Top of WORKING DATA
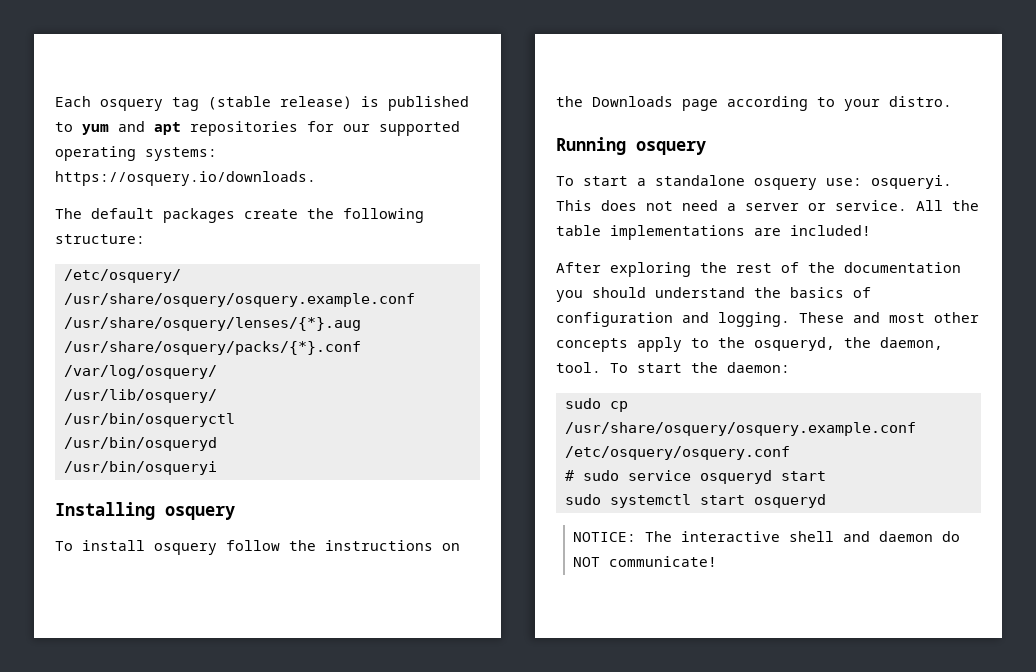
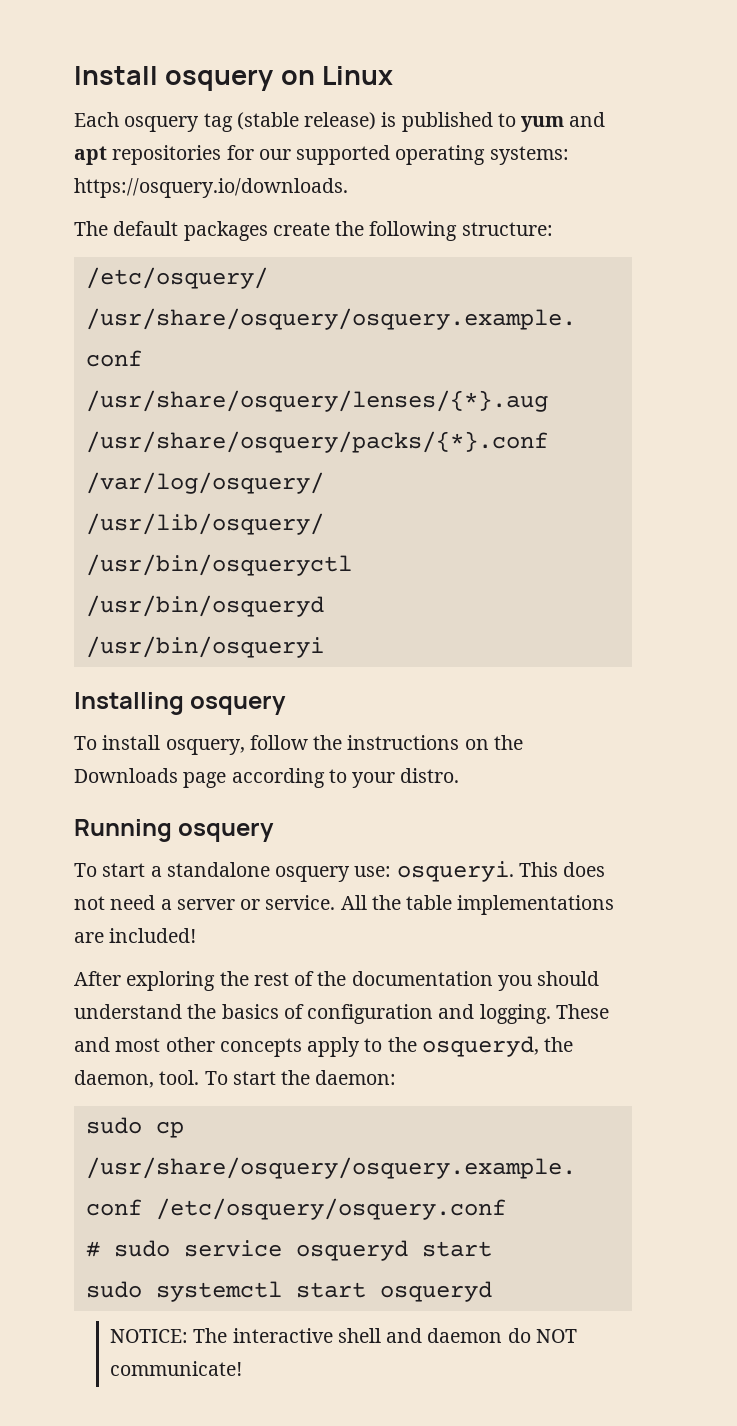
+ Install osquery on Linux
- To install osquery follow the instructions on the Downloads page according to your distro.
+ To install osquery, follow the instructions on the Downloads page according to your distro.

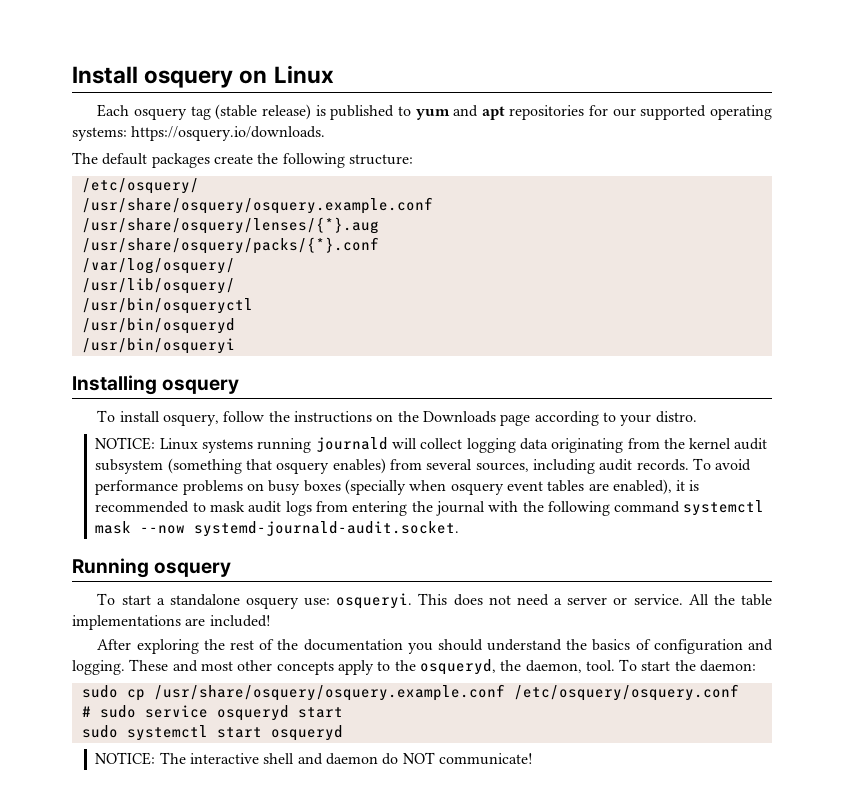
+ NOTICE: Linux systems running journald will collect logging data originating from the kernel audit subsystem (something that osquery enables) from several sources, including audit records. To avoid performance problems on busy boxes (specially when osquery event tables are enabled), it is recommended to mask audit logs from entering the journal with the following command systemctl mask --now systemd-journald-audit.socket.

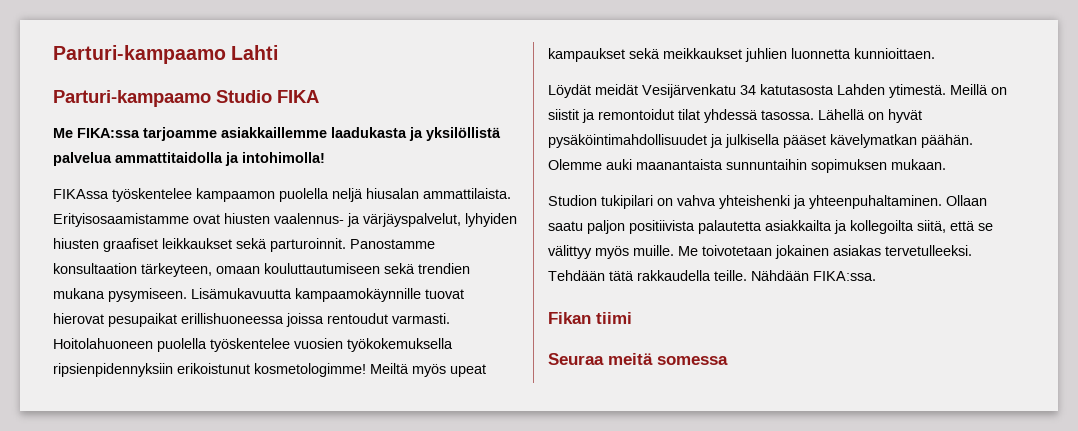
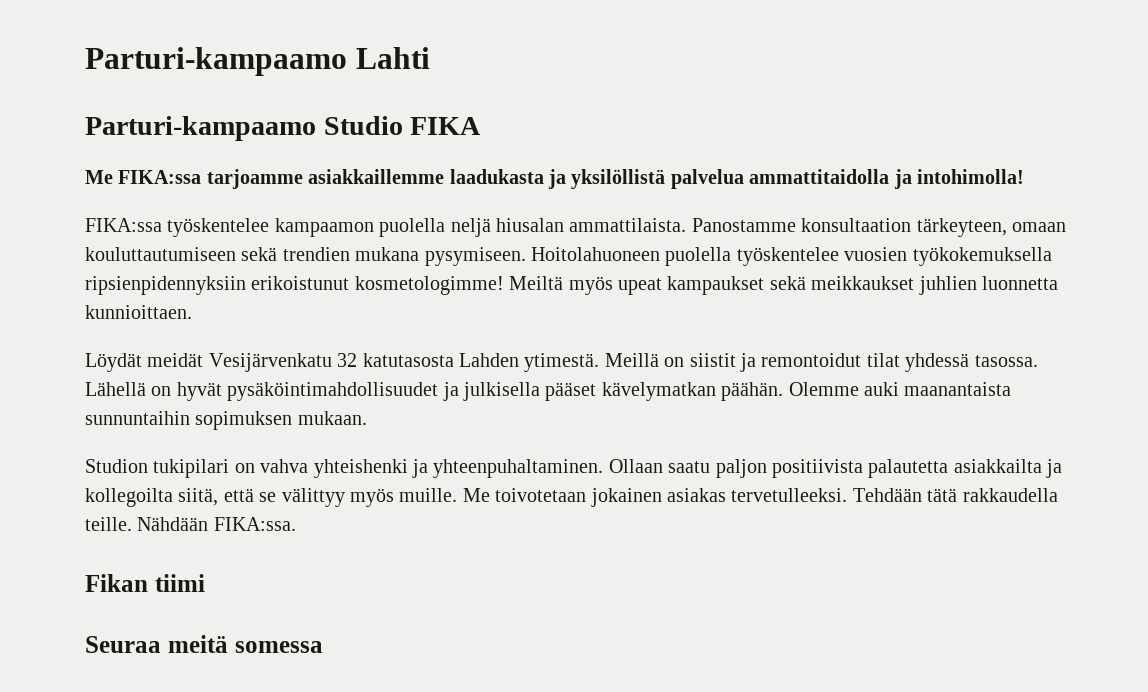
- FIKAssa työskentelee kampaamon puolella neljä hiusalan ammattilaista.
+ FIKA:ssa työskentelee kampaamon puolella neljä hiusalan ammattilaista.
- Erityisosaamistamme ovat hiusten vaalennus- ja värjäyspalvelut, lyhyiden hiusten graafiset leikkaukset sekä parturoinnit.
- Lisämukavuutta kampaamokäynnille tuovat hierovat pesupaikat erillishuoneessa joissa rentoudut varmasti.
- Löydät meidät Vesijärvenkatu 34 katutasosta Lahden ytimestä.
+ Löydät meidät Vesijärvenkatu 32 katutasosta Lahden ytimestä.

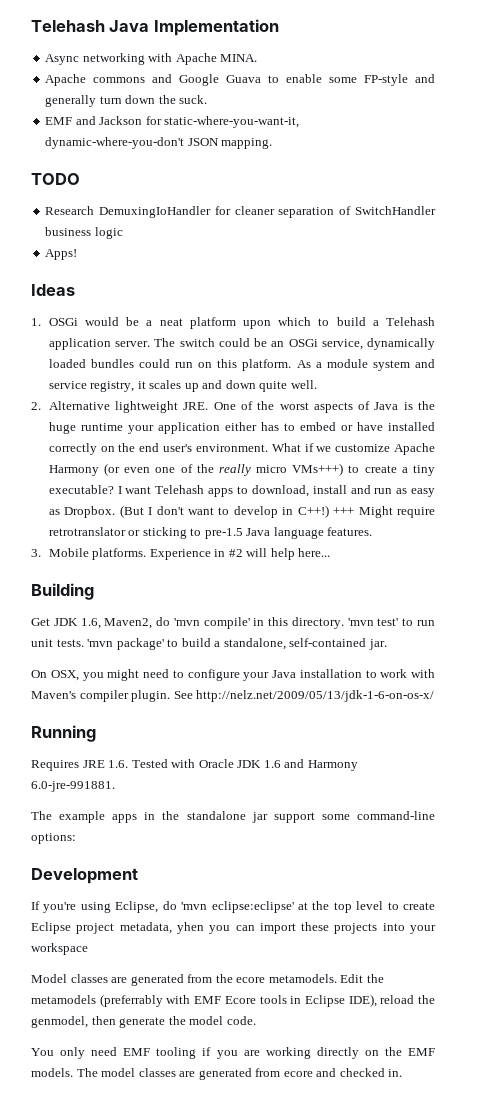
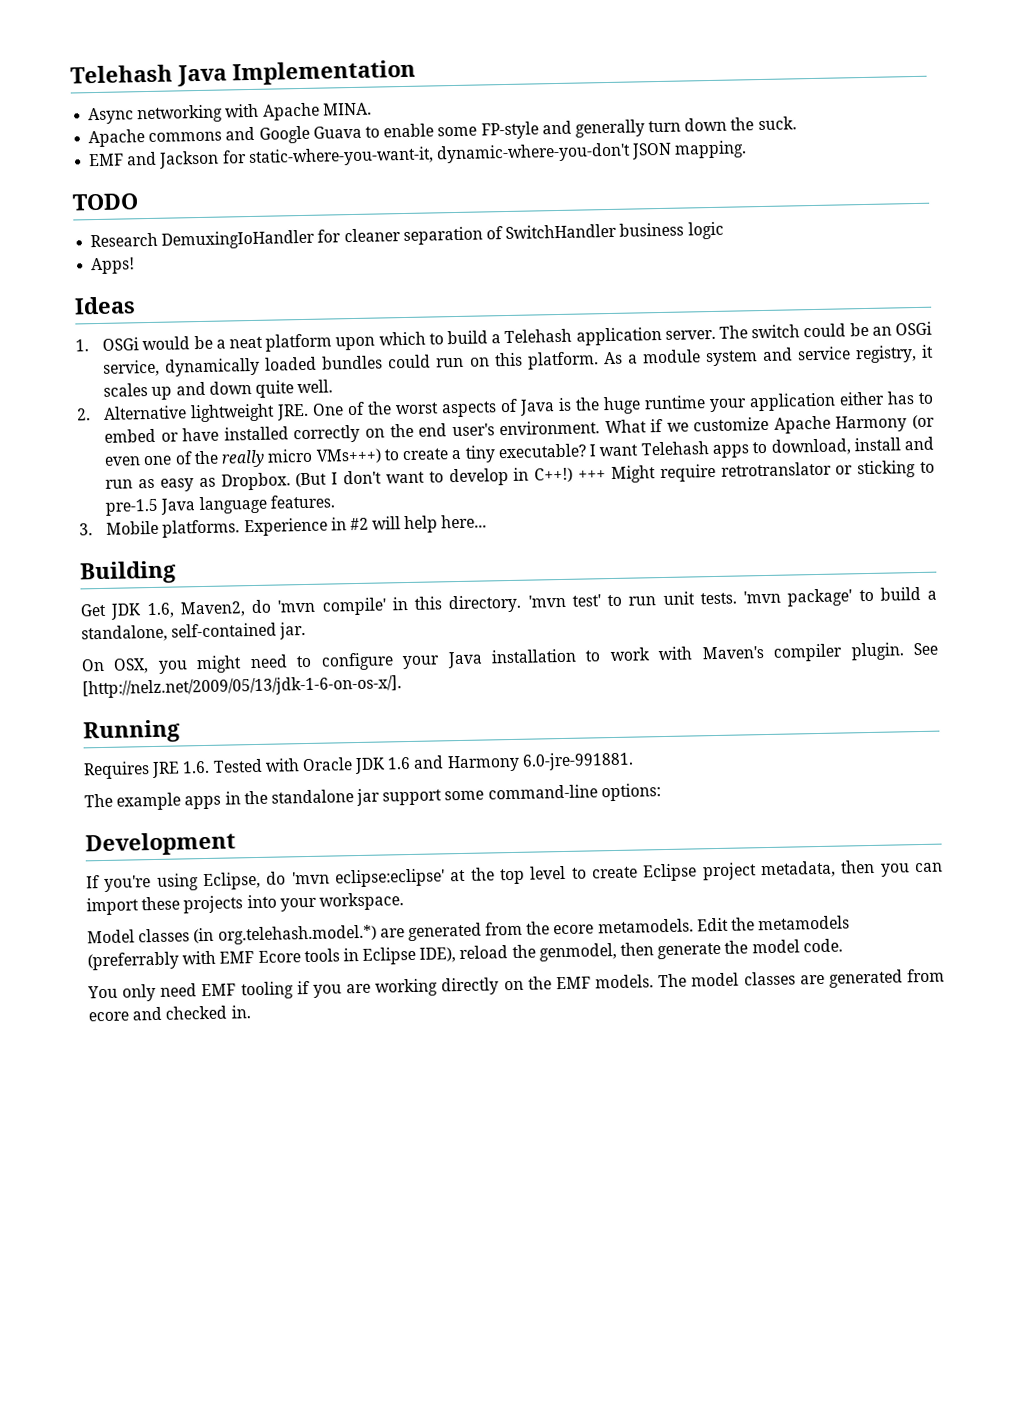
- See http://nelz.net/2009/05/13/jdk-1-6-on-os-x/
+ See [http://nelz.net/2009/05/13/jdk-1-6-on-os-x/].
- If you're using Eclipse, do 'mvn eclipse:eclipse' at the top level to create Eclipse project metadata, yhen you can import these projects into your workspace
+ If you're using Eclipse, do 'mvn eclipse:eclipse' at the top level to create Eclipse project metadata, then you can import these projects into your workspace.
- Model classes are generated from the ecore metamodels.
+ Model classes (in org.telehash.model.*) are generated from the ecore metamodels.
Bottom of WORKING DATA
Note each line above that contains "hiusalan" and copy it out.

» **ANSWER TO THIS TASK**:
- FIKAssa työskentelee kampaamon puolella neljä hiusalan ammattilaista.
+ FIKA:ssa työskentelee kampaamon puolella neljä hiusalan ammattilaista.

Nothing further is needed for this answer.